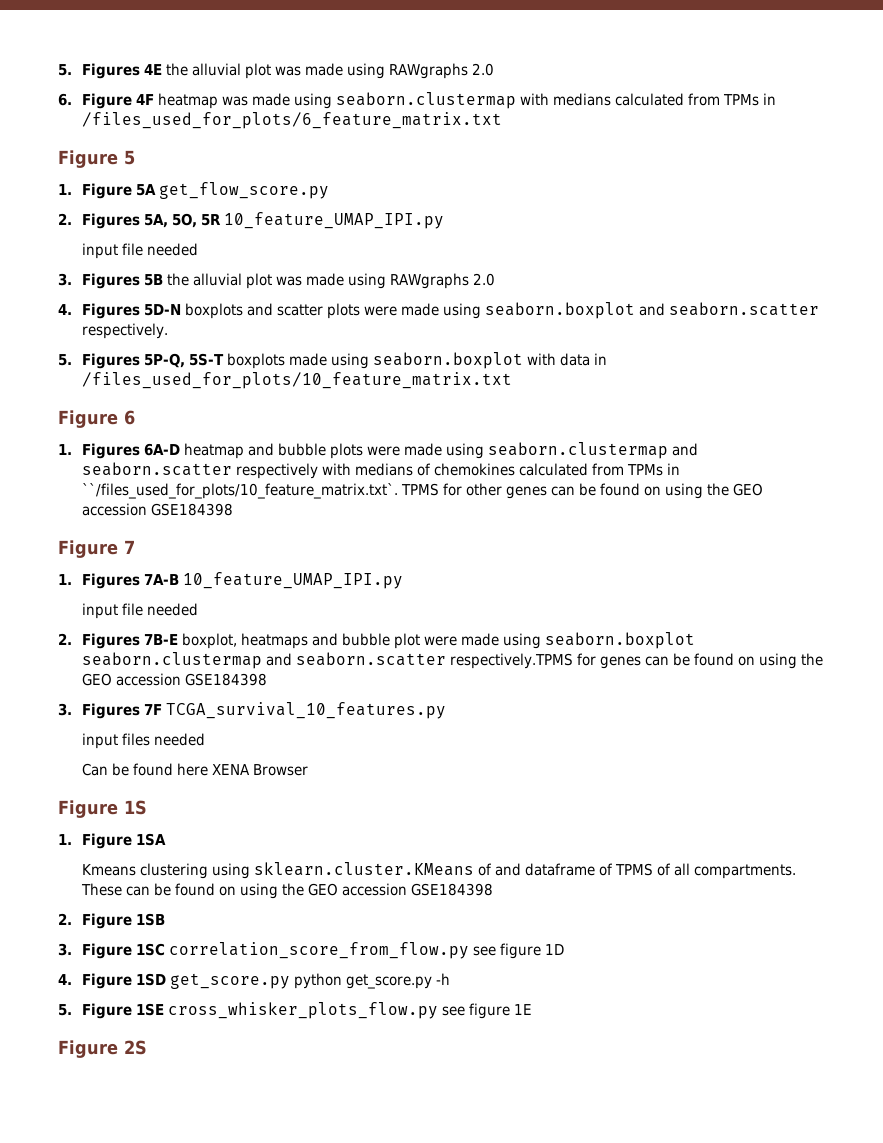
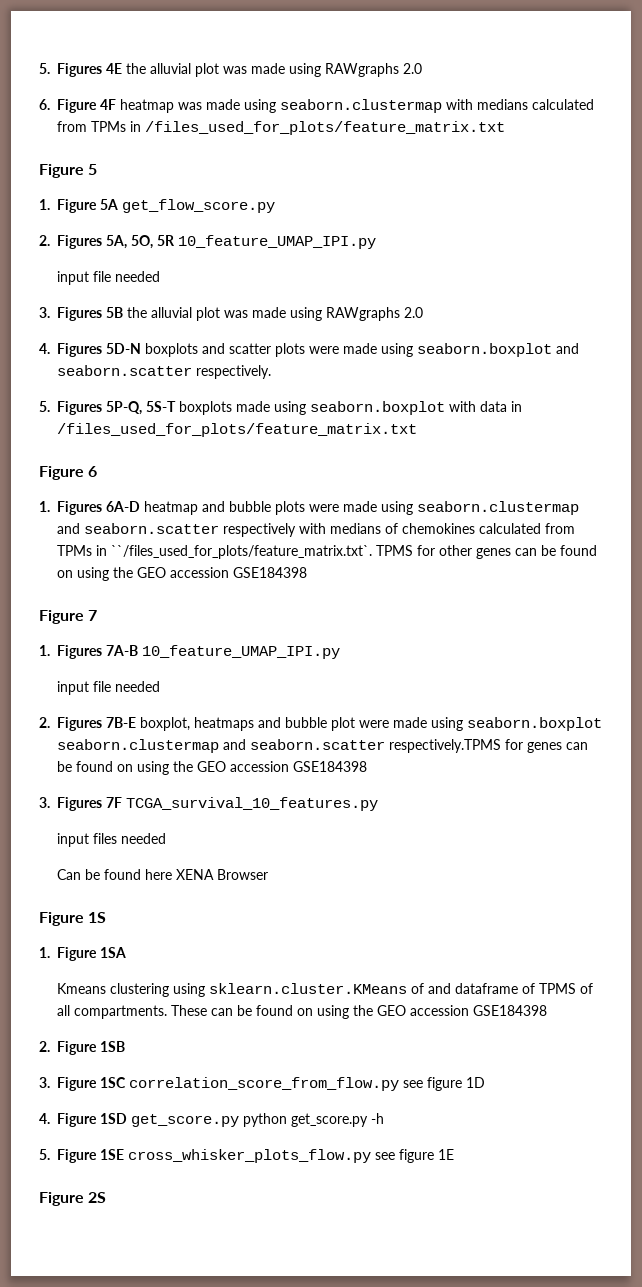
- 6. Figure 4F heatmap was made using seaborn.clustermap with medians calculated from TPMs in /files_used_for_plots/6_feature_matrix.txt
+ 6. Figure 4F heatmap was made using seaborn.clustermap with medians calculated from TPMs in /files_used_for_plots/feature_matrix.txt
- 5. Figures 5P-Q, 5S-T boxplots made using seaborn.boxplot with data in /files_used_for_plots/10_feature_matrix.txt
+ 5. Figures 5P-Q, 5S-T boxplots made using seaborn.boxplot with data in /files_used_for_plots/feature_matrix.txt
- 1. Figures 6A-D heatmap and bubble plots were made using seaborn.clustermap and seaborn.scatter respectively with medians of chemokines calculated from TPMs in ``/files_used_for_plots/10_feature_matrix.txt`. TPMS for other genes can be found on using the GEO accession GSE184398
+ 1. Figures 6A-D heatmap and bubble plots were made using seaborn.clustermap and seaborn.scatter respectively with medians of chemokines calculated from TPMs in ``/files_used_for_plots/feature_matrix.txt`. TPMS for other genes can be found on using the GEO accession GSE184398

**REQUIREMENT:** Copy out exactly the lines from the one containing "TPMs in /files_used_for_plots/feature_matrix.txt" through the last line above, keeping both end lines.

**TASK OUTPUT:**
+ 6. Figure 4F heatmap was made using seaborn.clustermap with medians calculated from TPMs in /files_used_for_plots/feature_matrix.txt
- 5. Figures 5P-Q, 5S-T boxplots made using seaborn.boxplot with data in /files_used_for_plots/10_feature_matrix.txt
+ 5. Figures 5P-Q, 5S-T boxplots made using seaborn.boxplot with data in /files_used_for_plots/feature_matrix.txt
- 1. Figures 6A-D heatmap and bubble plots were made using seaborn.clustermap and seaborn.scatter respectively with medians of chemokines calculated from TPMs in ``/files_used_for_plots/10_feature_matrix.txt`. TPMS for other genes can be found on using the GEO accession GSE184398
+ 1. Figures 6A-D heatmap and bubble plots were made using seaborn.clustermap and seaborn.scatter respectively with medians of chemokines calculated from TPMs in ``/files_used_for_plots/feature_matrix.txt`. TPMS for other genes can be found on using the GEO accession GSE184398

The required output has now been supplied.